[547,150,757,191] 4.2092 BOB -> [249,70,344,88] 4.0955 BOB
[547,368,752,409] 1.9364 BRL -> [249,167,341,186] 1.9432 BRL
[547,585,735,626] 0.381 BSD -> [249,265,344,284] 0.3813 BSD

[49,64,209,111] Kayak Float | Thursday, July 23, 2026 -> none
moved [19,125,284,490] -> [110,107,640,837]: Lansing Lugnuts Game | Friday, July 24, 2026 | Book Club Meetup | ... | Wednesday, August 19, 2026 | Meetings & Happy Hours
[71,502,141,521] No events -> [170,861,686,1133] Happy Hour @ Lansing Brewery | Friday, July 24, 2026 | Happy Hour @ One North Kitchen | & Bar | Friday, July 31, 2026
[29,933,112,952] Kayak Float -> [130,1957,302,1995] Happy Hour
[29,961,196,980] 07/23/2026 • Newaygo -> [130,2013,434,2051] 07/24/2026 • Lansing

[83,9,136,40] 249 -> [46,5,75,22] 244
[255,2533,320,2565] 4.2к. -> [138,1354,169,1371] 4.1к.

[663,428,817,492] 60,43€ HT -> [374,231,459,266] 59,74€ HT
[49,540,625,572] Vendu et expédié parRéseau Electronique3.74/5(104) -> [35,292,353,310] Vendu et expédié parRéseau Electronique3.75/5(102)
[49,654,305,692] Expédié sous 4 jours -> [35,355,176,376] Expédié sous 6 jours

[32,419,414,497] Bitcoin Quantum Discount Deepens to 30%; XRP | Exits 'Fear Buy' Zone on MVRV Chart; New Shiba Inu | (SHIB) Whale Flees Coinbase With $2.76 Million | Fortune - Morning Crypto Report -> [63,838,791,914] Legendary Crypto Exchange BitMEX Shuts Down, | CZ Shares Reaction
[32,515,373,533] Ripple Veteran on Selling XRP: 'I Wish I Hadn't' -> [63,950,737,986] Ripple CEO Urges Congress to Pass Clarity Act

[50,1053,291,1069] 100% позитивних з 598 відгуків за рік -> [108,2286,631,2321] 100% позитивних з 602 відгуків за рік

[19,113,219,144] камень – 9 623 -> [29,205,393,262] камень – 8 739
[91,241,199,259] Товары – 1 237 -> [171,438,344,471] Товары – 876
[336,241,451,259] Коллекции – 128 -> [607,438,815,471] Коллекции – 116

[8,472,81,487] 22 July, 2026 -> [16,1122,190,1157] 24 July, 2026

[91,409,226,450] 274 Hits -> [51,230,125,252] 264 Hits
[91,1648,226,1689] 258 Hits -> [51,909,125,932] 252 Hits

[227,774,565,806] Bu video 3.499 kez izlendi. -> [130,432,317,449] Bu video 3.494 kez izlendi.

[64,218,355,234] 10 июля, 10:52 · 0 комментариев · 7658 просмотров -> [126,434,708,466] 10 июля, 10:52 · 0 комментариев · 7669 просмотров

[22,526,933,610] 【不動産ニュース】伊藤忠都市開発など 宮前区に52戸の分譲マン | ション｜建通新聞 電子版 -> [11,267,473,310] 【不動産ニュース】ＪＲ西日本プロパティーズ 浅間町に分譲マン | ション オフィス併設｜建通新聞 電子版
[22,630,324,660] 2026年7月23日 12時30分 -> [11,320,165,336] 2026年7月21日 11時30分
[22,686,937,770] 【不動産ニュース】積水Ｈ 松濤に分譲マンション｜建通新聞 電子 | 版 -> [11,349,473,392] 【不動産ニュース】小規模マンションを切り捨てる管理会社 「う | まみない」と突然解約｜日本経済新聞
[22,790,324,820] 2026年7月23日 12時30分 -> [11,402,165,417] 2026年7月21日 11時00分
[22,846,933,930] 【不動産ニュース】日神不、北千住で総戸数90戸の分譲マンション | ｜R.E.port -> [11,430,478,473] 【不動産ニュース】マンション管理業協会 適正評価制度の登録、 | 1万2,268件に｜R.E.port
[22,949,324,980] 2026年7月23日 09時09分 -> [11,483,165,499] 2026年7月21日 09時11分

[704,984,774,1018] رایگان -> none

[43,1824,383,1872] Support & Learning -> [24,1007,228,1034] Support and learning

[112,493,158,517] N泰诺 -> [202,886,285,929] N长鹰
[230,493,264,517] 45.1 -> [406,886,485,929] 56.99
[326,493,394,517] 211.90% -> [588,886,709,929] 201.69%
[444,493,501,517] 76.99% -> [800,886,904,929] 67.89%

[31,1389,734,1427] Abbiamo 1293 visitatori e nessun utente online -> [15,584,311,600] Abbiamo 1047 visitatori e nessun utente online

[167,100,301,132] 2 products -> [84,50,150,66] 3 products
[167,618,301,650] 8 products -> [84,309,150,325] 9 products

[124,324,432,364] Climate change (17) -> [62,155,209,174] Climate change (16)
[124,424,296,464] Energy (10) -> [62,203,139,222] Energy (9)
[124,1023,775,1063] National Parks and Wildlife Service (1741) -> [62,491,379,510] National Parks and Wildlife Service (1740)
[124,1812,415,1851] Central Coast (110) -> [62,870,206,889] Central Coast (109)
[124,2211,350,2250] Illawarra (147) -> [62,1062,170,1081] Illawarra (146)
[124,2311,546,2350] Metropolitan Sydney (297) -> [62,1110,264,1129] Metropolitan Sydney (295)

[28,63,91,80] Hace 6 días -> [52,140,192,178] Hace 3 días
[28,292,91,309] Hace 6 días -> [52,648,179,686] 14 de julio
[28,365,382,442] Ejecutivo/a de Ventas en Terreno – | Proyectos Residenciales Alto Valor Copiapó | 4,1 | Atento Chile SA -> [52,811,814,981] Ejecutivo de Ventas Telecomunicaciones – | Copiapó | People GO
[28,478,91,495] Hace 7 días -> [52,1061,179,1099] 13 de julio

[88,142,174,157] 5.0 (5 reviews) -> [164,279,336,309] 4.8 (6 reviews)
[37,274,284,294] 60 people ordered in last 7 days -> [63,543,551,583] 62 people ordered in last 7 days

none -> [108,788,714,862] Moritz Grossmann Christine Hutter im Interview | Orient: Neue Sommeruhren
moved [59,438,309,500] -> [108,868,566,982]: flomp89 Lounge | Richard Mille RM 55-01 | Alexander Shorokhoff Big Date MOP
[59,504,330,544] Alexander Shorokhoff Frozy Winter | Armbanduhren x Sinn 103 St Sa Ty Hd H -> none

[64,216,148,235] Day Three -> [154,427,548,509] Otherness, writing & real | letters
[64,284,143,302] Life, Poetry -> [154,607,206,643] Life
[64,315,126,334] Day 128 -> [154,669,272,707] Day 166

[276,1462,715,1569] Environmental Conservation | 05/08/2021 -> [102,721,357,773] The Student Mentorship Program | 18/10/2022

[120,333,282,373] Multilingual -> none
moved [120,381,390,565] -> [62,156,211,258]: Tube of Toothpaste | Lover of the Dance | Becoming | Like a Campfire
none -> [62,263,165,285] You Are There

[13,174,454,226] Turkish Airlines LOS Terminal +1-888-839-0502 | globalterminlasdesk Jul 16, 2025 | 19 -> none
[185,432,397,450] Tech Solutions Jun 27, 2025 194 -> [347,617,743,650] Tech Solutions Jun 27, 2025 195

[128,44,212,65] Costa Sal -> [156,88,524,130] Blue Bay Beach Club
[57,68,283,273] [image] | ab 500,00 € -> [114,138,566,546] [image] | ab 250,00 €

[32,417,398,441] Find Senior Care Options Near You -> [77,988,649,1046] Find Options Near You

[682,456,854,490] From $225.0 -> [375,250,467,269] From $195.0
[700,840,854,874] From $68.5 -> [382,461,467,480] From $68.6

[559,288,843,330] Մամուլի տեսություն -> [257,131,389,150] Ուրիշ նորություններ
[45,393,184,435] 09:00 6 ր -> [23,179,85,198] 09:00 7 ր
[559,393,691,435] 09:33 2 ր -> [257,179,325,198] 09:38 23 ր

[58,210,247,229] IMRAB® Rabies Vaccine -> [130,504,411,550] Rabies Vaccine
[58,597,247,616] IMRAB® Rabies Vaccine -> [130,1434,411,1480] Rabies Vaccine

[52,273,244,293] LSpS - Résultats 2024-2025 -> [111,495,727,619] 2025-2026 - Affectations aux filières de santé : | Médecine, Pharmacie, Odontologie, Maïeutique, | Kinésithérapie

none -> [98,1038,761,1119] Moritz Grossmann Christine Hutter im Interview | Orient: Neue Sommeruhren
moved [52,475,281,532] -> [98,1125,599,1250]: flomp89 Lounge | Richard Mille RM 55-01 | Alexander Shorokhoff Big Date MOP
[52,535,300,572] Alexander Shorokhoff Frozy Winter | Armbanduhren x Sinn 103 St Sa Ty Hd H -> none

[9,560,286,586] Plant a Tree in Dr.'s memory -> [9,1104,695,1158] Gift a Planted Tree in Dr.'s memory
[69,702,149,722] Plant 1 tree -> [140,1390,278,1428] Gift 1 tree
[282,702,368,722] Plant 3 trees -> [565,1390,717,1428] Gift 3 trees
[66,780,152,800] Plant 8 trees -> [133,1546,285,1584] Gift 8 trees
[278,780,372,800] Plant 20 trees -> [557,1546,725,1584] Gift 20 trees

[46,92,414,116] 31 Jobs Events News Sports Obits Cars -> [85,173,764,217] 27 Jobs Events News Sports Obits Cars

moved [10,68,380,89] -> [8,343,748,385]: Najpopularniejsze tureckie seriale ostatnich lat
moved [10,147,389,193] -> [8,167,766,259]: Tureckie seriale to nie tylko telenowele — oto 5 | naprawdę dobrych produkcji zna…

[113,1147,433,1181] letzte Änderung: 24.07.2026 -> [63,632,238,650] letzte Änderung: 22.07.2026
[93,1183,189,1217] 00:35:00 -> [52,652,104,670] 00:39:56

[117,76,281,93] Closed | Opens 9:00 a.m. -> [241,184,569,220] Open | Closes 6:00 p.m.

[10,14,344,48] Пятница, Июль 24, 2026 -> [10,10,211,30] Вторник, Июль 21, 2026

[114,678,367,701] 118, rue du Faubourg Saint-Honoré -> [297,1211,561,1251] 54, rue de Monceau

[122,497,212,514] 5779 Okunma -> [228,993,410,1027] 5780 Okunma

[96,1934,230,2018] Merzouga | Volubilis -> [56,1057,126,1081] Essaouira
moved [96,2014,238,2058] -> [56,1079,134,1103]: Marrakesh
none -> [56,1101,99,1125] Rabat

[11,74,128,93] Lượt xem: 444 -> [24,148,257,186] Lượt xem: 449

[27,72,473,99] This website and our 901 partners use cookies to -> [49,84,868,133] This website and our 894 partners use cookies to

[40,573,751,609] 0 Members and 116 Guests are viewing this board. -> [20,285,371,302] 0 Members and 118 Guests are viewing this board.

****************

Taking the records above, retype every line from the one with "[64,284,143,302] Life, Poetry" down to the one with "[276,1462,715,1569] Environmental Conservation", exactly and with nothing else.

REPLY TO THE TASK
[64,284,143,302] Life, Poetry -> [154,607,206,643] Life
[64,315,126,334] Day 128 -> [154,669,272,707] Day 166

[276,1462,715,1569] Environmental Conservation | 05/08/2021 -> [102,721,357,773] The Student Mentorship Program | 18/10/2022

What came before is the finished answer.